**Work instructions**
In the data below, the answer is the run of lines from the line containing "[761,166,888,181] [537,191,625,203] Probably" through the line containing "[56,218,114,230] ☐ WIP: -> [61,248,74,258] ☑", both included; print it exactly and nothing else.
--- Exercise data Enclosed Below ---
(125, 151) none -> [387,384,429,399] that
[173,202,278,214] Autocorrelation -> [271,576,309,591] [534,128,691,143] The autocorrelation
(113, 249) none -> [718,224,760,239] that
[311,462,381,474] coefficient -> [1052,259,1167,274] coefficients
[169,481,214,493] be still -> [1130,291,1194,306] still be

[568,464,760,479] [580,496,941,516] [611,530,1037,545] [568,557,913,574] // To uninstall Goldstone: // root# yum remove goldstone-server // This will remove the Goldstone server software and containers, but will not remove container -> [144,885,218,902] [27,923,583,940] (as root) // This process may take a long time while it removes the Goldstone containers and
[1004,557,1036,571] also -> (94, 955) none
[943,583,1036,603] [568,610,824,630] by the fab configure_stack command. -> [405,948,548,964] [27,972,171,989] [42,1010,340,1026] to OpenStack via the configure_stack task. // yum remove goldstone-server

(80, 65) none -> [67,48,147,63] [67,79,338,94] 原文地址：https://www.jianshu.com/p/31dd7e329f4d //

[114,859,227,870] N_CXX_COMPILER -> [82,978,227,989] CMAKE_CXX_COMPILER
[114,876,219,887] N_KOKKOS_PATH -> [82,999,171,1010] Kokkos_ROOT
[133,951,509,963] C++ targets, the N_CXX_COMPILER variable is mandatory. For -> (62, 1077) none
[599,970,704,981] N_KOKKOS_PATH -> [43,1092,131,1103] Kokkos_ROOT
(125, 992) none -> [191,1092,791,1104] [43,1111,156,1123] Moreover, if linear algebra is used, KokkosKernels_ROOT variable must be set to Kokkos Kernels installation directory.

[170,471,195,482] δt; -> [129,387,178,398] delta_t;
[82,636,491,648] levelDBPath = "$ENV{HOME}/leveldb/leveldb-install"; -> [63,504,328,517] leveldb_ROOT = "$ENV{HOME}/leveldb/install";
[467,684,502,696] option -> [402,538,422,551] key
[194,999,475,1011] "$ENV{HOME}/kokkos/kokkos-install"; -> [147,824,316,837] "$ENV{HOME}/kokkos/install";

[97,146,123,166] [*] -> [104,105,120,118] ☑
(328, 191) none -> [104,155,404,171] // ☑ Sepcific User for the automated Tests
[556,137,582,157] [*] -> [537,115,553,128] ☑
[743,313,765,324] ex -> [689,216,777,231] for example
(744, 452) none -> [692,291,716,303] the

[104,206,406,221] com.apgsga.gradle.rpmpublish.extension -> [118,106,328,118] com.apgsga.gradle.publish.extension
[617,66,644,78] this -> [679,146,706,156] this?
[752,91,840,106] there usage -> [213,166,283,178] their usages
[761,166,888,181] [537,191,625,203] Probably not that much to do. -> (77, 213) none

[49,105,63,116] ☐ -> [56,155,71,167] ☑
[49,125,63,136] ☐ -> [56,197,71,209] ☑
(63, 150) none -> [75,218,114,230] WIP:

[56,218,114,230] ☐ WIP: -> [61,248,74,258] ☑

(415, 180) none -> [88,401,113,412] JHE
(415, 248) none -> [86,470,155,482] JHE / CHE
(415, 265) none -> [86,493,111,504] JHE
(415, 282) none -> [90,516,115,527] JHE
--- End of Enclosed Exercise data ---
**Task answer**
[761,166,888,181] [537,191,625,203] Probably not that much to do. -> (77, 213) none

[49,105,63,116] ☐ -> [56,155,71,167] ☑
[49,125,63,136] ☐ -> [56,197,71,209] ☑
(63, 150) none -> [75,218,114,230] WIP:

[56,218,114,230] ☐ WIP: -> [61,248,74,258] ☑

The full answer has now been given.